━━━━━ Supplied material

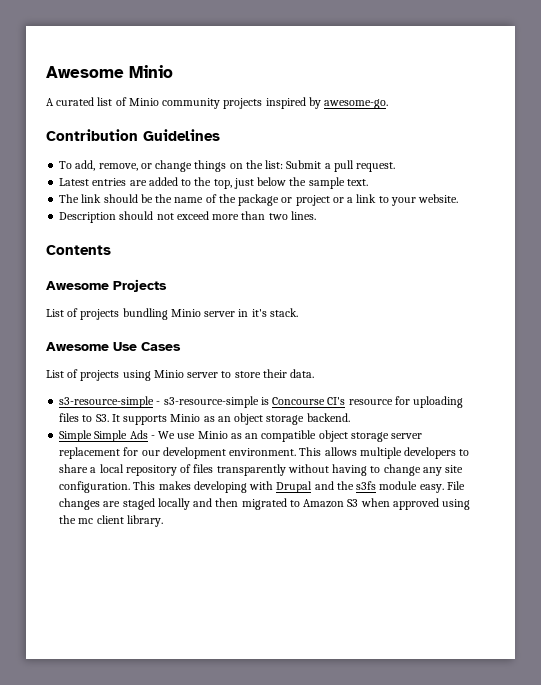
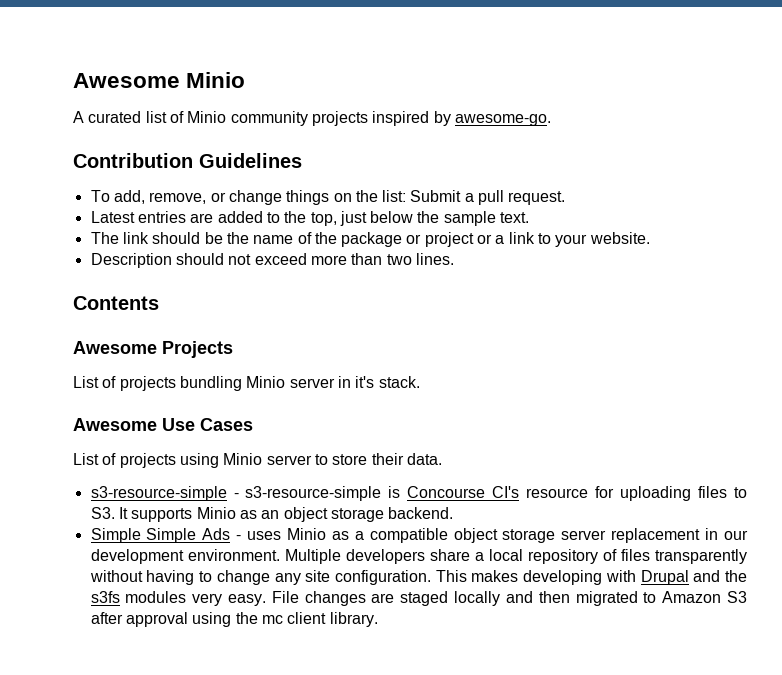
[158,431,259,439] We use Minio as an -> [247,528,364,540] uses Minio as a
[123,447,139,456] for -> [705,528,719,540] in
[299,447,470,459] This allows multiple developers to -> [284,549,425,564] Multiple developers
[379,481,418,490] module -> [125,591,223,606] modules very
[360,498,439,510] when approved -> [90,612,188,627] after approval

━━━━━━━━━━

**Your assignment:**
Give an exact copy of the lines from the one with "[379,481,418,490] module ->" through the end of the entries, both ends included.

**Output for this task:**
[379,481,418,490] module -> [125,591,223,606] modules very
[360,498,439,510] when approved -> [90,612,188,627] after approval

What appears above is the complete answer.